In the following example we will use sets to determine the different words occurring in a novel. Our use case is build around a novel which has been praised by many as the best novel in the English language and also as the hardest to read. We are talking about the novel "Ulysses" by James Joyce. We will not talk about or examine the beauty of the language or the language style. We will study the novel by having a close look at the words used in the novel. Our approach will be purely statitically. The claim is that James Joyce used in his novel more words than any other author.
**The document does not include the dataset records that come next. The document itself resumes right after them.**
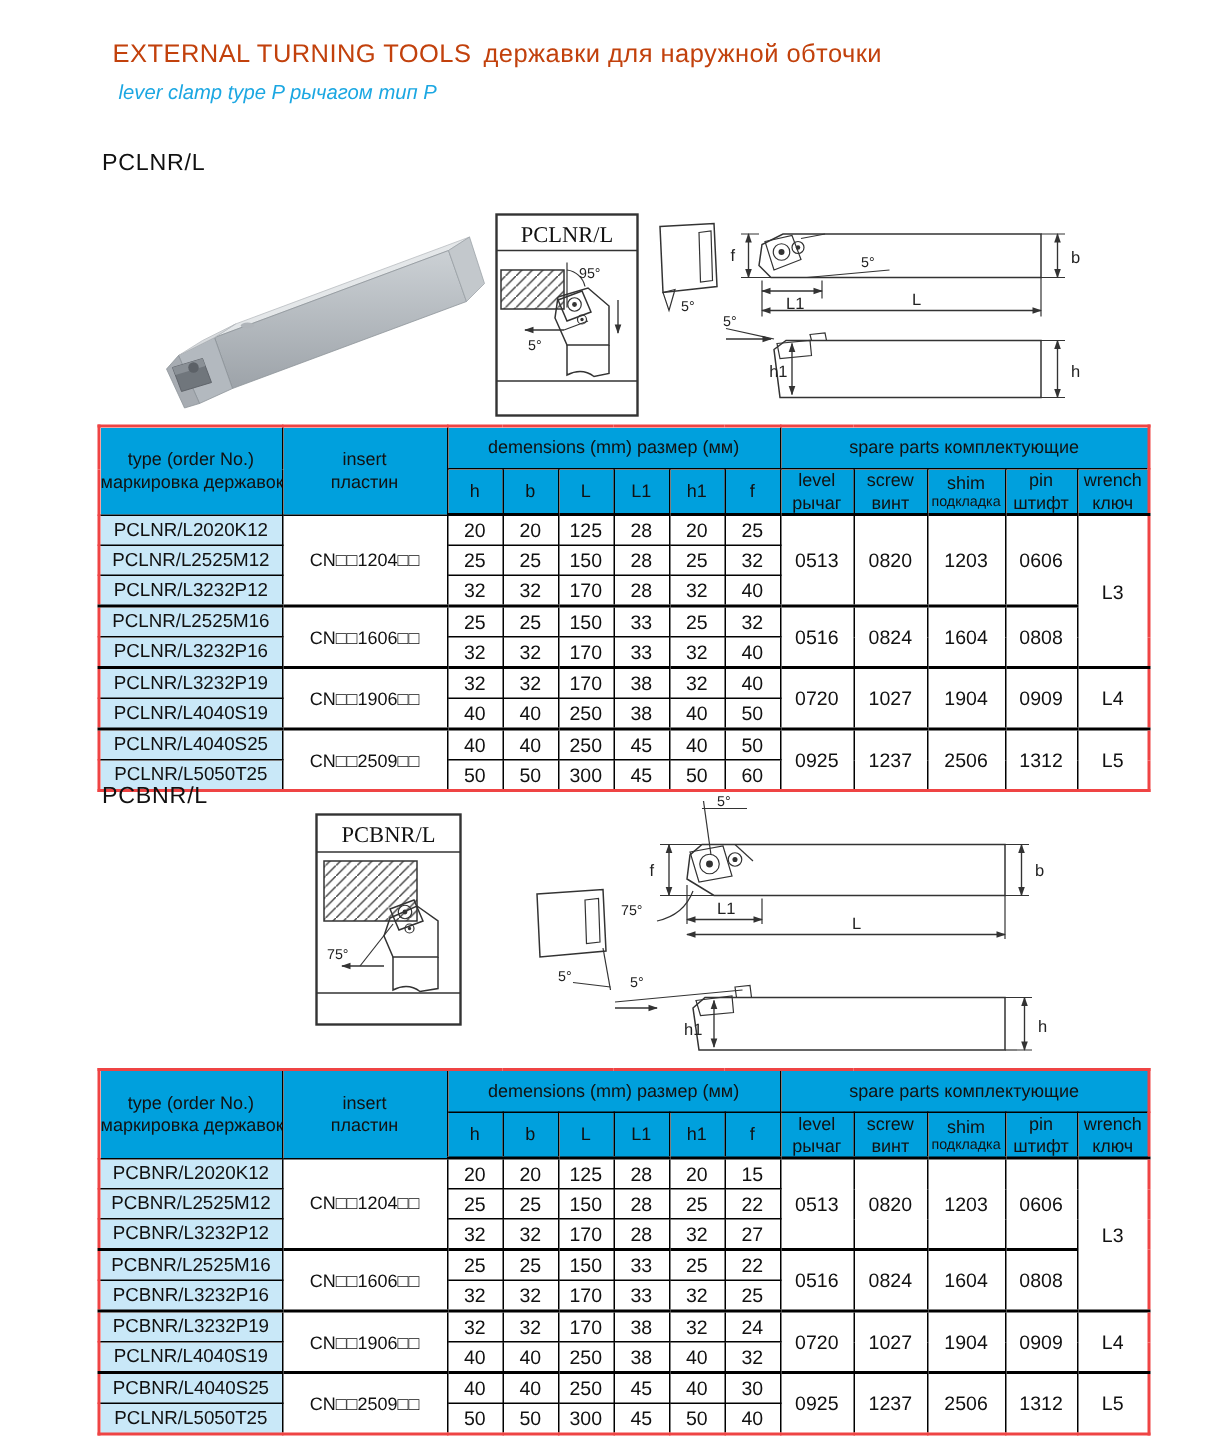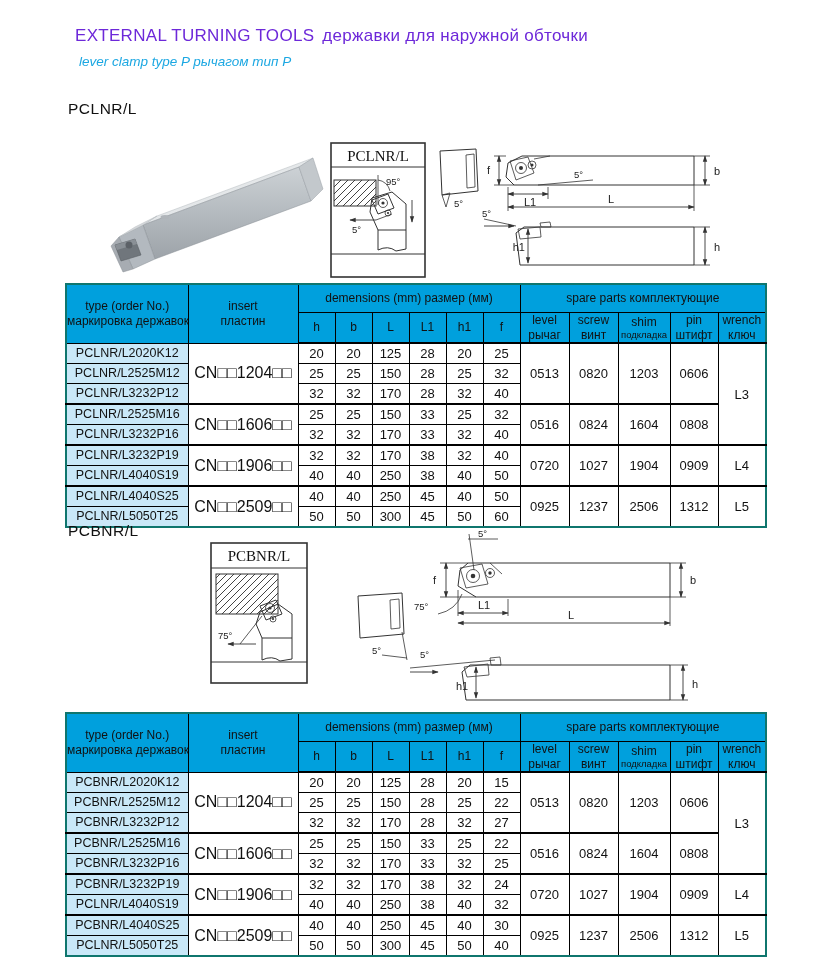"EXTERNAL TURNING TOOLS державки для" .page-title { color: #6d28d9 -> #c2410c }
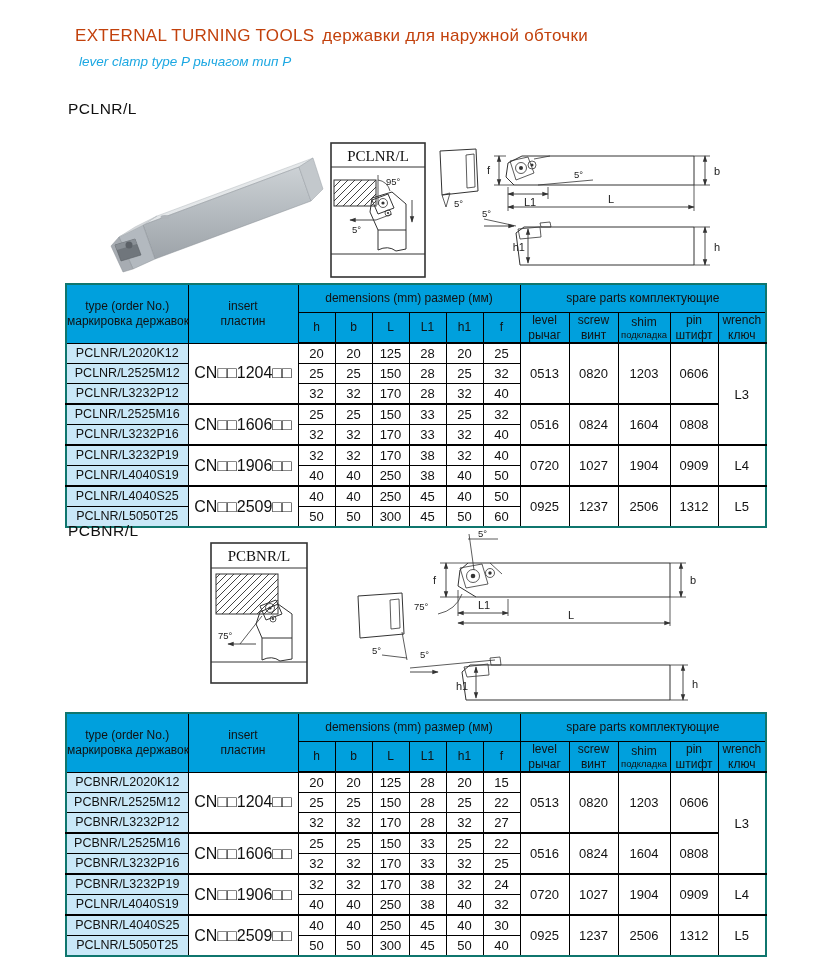"type (order No.)" table.spec { border: 2px solid #0f766e -> 2px solid #ef4444 }
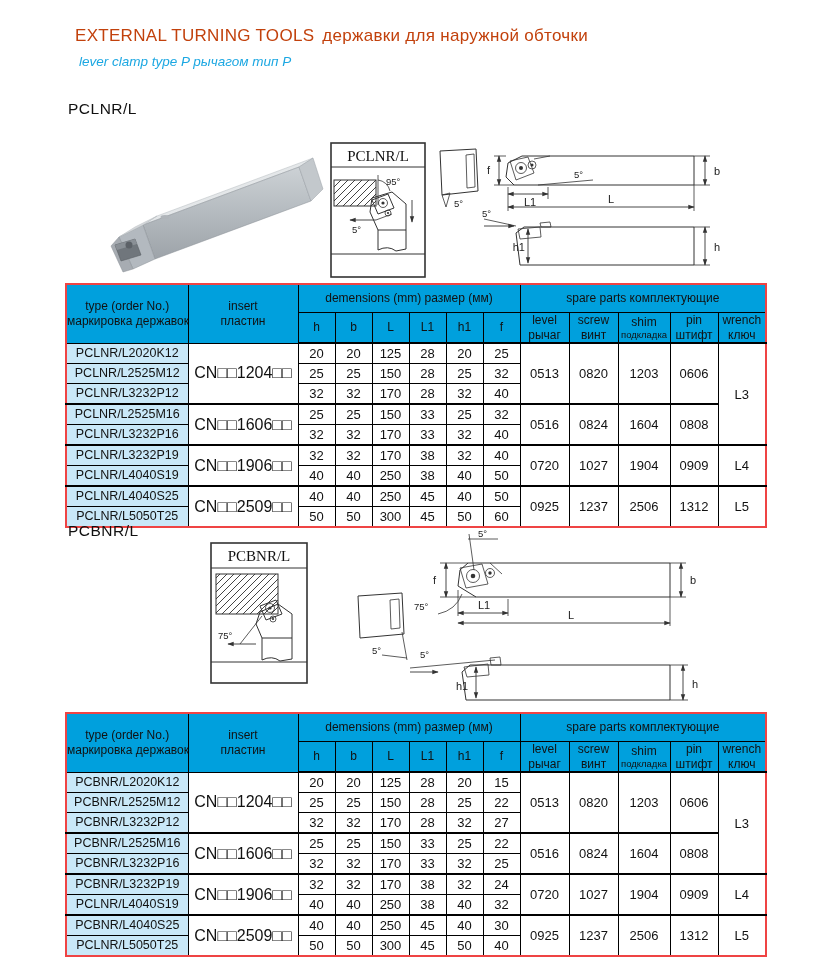"CN□□1204□□" .spec td.insert-cell { font-size: 16px -> 12px }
Actually his vocabulary is above and beyond all other authors, maybe even Shakespeare.

Besides Ulysses we will use the novels "Sons and Lovers" by D.H. Lawrence, "The Way of All Flesh" by Samuel Butler, "Robinson Crusoe" by Daniel Defoe, "To the Lighthouse" by Virginia Woolf, "Moby Dick" by Herman Melville and the Short Story "Metamorphosis" by Franz Kafka.

Before you continue with this chapter of our tutorial it might be a good idea to read the chapter Sets and Frozen Sets and the two chapter on regular expressions and advanced regular expressions.

Different Words of a Text

To cut out all the words of the novel "Ulysses" we can use the function findall from the module "re":

import re
# we don't care about case sensitivity and therefore use lower:
ulysses_txt = open("books/james_joyce_ulysses.txt").read().lower()
words = re.findall(r"\b[\w-]+\b", ulysses_txt)
print("The novel ulysses contains " + str(len(words)))
The novel ulysses contains 272452

This number is the sum of all the words and many words occur multiple time:

for word in ["the", "while", "good", "bad", "ireland", "irish"]:
    print("The word '" + word + "' occurs " + \
          str(words.count(word)) + " times in the novel!" )
The word 'the' occurs 15112 times in the novel!
The word 'while' occurs 123 times in the novel!
The word 'good' occurs 321 times in the novel!
The word 'bad' occurs 90 times in the novel!
The word 'ireland' occurs 90 times in the novel!
The word 'irish' occurs 117 times in the novel!

272452 surely is a huge number of words for a novel, but on the other hand there are lots of novels with even more words. More interesting and saying more about the quality of a novel is the number of different words. This is the moment where we will finally need "set". We will turn the list of words "words" into a set. Applying "len" to this set will give us the number of different words:

diff_words = set(words)
print("'Ulysses' contains " + str(len(diff_words)) + " different words!")
'Ulysses' contains 29422 different words!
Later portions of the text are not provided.